Housekeeping and Ongoing Projects

Housekeeping and Ongoing Projects February 2, 2013

I just spent the better part of my morning doing some organizing here on the blog—namely, organizing some of the ongoing projects I feature here at Love, Joy, Feminism. I’d encourage you to take a look at them and also to consider participating in them. Each project has a main page that I’ve put some work into and is hopefully both inviting and easy to navigate. I’m going to take a moment to give a quick rundown:

Raised Quiverfull consists of both a panel and a project. The panel involves nine young adults who were raised in quiverfull families responding together to a battery of questions while the project contains their answers (along with the answers of a number of additional young adults) in individual survey format.

Raised Evangelical is made up of the stories of individuals who were raised in evangelical families but grew up to leave that tradition. Each story is consists of a survey of questions with responses filled in.

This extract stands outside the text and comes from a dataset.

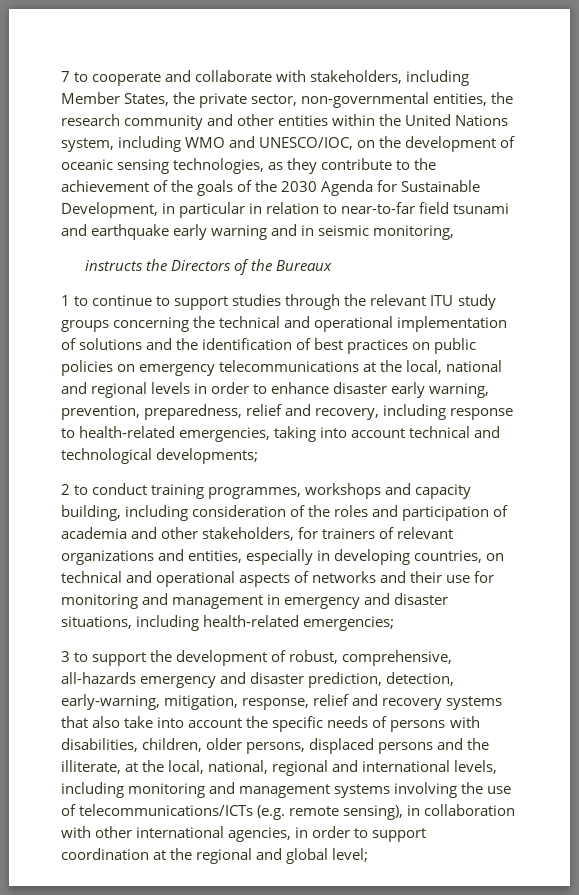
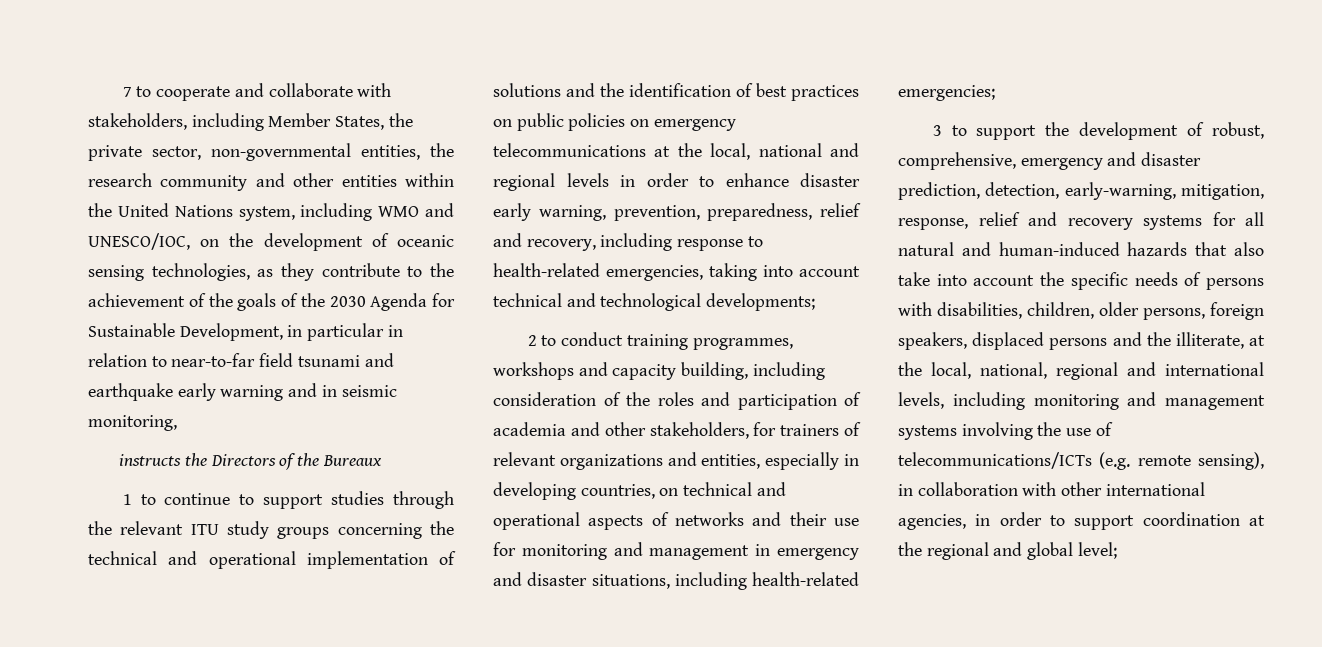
- 3 to support the development of robust, comprehensive, all-hazards emergency and disaster prediction, detection, early-warning, mitigation, response, relief and recovery systems that also take into account the specific needs of persons with disabilities, children, older persons, displaced persons and the illiterate, at the local, national, regional and international levels, including monitoring and management systems involving the use of telecommunications/ICTs (e.g. remote sensing), in collaboration with other international agencies, in order to support coordination at the regional and global level;
+ 3 to support the development of robust, comprehensive, emergency and disaster prediction, detection, early-warning, mitigation, response, relief and recovery systems for all natural and human-induced hazards that also take into account the specific needs of persons with disabilities, children, older persons, foreign speakers, displaced persons and the illiterate, at the local, national, regional and international levels, including monitoring and management systems involving the use of telecommunications/ICTs (e.g. remote sensing), in collaboration with other international agencies, in order to support coordination at the regional and global level;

Homeschool Reflections is a series in which individuals who were homeschooled, or who homeschooled their children, reflect on their experiences.

The Purity Rings Project brings together young women who had purity rings as teens or young adults to discuss their experiences.

Then there is my weekly review of Debi Pearl’s advice manual for wives, Created To Be His Help Meet. The main page for this project contains links to all previous installments.

Finally, my newest project, Forward Thinking, which is run collaboratively with Dan Fincke of Camels with Hammers, seeks to bring together a variety of bloggers to work together in forming positive values.

I will soon be introducing a new project, which has yet to be named but will involve a panel of some of my Jewish readers answering questions about Judaism. My interest in this project was piqued by the fact that I grew up thinking I knew a lot about what Jews from reading the Bible, and then found, upon actually talking with Jewish friends as an adult, that most of what I thought I knew about Jews was wrong.